Thursday, September 8th, 2005

Pernah nggak kita sadar betapa beruntungnya kita?
Gue menyadarinya beberapa hari ini. Segala kesulitan hidup yang selama ini gue
hadapi dan gue pikir susah banget ternyata belum seberapa, masih ada yang
hidupnya jauh lebih susah dari gue. Kalau nggak percaya coba aja naik kereta
ekonomi tiap hari dan perhatiin para penumpangnya, diantara para karyawan
kantoran terselip para pedagang, pengamen dan pengemis yang berusaha mencari
nafkah setiap hari. Pedagang yang lazim disebut pedagang kaki lima itu saling
bersaing satu sama lain untuk berjualan di antara gerbong kereta yang sempit,
kebayang gak sih capeknya? belum kalau dimintain jatah preman atau kalau
dagangannya nggak laku.
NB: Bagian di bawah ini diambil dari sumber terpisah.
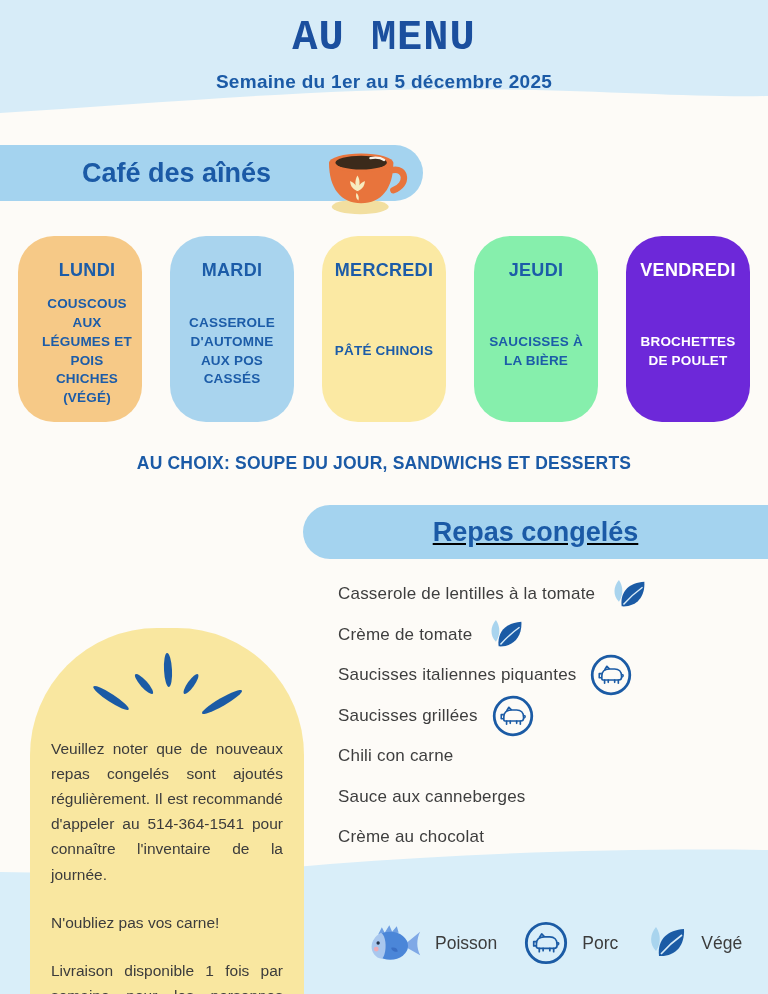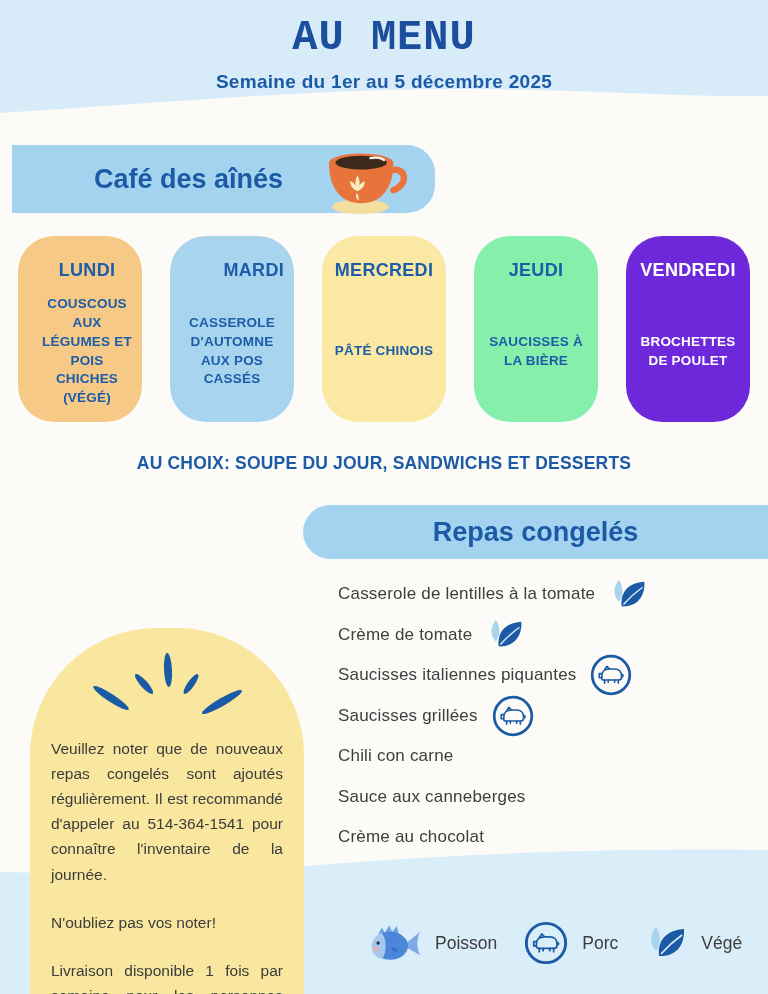--- a/index.html
+++ b/index.html
@@ -14,21 +14,21 @@
   .header-text{position:absolute;top:14px;left:0;width:100%;text-align:center;z-index:2;}
   .title{
     font-family:Liberation Mono, monospace;
     font-size:42px;font-weight:bold;color:#1b4f9e;letter-spacing:1px;margin:0;
   }
   .subtitle{
     font-size:19px;font-weight:bold;color:#1b5aa6;margin-top:9px;letter-spacing:.3px;
   }
   
   .cafe-banner{
-    position:absolute;top:145px;left:12px;width:423px;height:68px;z-index:1;
+    position:absolute;top:145px;left:0;width:423px;height:56px;z-index:1;
     background:#a4d3ef;border-radius:0 28px 28px 0;
     display:flex;align-items:center;justify-content:center;
   }
   .cafe-title{font-size:27px;font-weight:bold;color:#1b5aa6;margin-right:70px;}
   .cup-wrap{position:absolute;top:148px;left:316px;z-index:2;}
   
   .cards-row{
     position:absolute;top:236px;left:18px;right:18px;height:186px;z-index:1;
     display:flex;justify-content:space-between;
   }
@@ -36,35 +36,35 @@
     width:124px;height:186px;border-radius:36px;
     display:flex;flex-direction:column;align-items:center;
     text-align:center;padding:0 10px;box-sizing:border-box;
   }
   .day-card .day-name{font-size:18px;font-weight:bold;color:#1c5ca8;margin-top:24px;letter-spacing:.3px;}
   .day-card .day-dish{
     flex:1;display:flex;align-items:center;justify-content:center;
     font-size:13.5px;font-weight:bold;color:#1c5ca8;line-height:1.4;letter-spacing:.2px;
   }
   .card-lundi{background:#f6c987;padding-left:24px;}
-  .card-mardi{background:#a9d4ee;align-items:flex-end;}
+  .card-mardi{background:#a9d4ee;}
   .card-mercredi{background:#fbe9a3;}
   .card-jeudi{background:#86efac;}
   .card-vendredi{background:#6d28d9;}
   .card-vendredi .day-name,.card-vendredi .day-dish{color:#ffffff;}
   
   .au-choix{
     position:absolute;top:453px;left:0;width:100%;text-align:center;z-index:1;
     font-size:17.5px;font-weight:bold;color:#1b5aa6;letter-spacing:.2px;
   }
   
   .repas-banner{
     position:absolute;top:505px;left:303px;right:0;height:54px;z-index:1;
     background:#a4d3ef;border-radius:27px 0 0 27px;
-    display:flex;align-items:center;justify-content:center;
+    display:flex;align-items:center;justify-content:center;text-decoration:underline;
   }
   .repas-title{font-size:27px;font-weight:bold;color:#1b5aa6;}
   
   .frozen-list{position:absolute;top:574px;left:338px;z-index:2;}
   .frozen-item{height:40.5px;display:flex;align-items:center;}
   .frozen-item .label{font-size:17px;color:#3e3e3e;letter-spacing:.2px;}
   .frozen-item .item-icon{margin-left:13px;display:flex;align-items:center;}
   
   .note-arch{
     position:absolute;left:30px;top:628px;width:274px;height:366px;z-index:2;
@@ -216,21 +216,21 @@
       <g fill="#1b5ba5">
         <ellipse cx="20" cy="46" rx="21" ry="4" transform="rotate(33 20 46)"></ellipse>
         <ellipse cx="53" cy="32" rx="13" ry="3.6" transform="rotate(48 53 32)"></ellipse>
         <ellipse cx="77" cy="18" rx="17" ry="4" transform="rotate(87 77 18)"></ellipse>
         <ellipse cx="100" cy="32" rx="12" ry="3.4" transform="rotate(-55 100 32)"></ellipse>
         <ellipse cx="131" cy="50" rx="23" ry="4" transform="rotate(-30 131 50)"></ellipse>
       </g>
     </svg>
     <div class="note-text">
       <p>Veuillez noter que de nouveaux repas congelés sont ajoutés régulièrement. Il est recommandé d'appeler au 514-364-1541 pour connaître l'inventaire de la journée.</p>
-      <p>N'oubliez pas vos noter!</p>
+      <p>N'oubliez pas vos carne!</p>
       <p>Livraison disponible 1 fois par semaine pour les personnes résidant à LaSalle.</p>
     </div>
   </div>
 
   <div class="legend">
     <div class="leg-item">
       <span>
         <svg width="56" height="48" viewBox="0 0 60 50">
           <path d="M42,26 L58,13 C54,21 54,30 58,38 L42,29 Z" fill="#7fa8e6"></path>
           <path d="M13,16 L17,8 L20,14 L25,6 L28,13 L33,7 L35,14 Z" fill="#6f9fe2"></path>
Dulu di tahun 80-an nyokap gue (almarhum) pernah menulis
tentang para pedagang ini, dalam tulisannya ia menggambarkan betapa sulitnya
hidup si pedagang buah yang setiap hari harus memanggul keranjangnya dari sebuah
kawasan terpencil di Bogor menuju ke stasiun kereta, lalu mereka berjualan dalam
gerbong kereta dari pagi hingga sore tanpa ada satupun buahnya yang laku.
Keadaan di tahun 80-an itu tak jauh berbeda dengan keadaan saat ini, hal ini
membuat gue bersyukur kalau gue masih dapat bertahan hidup dengan cara yang tak
sesulit para pedagang, pengamen maupun pengemis di kereta.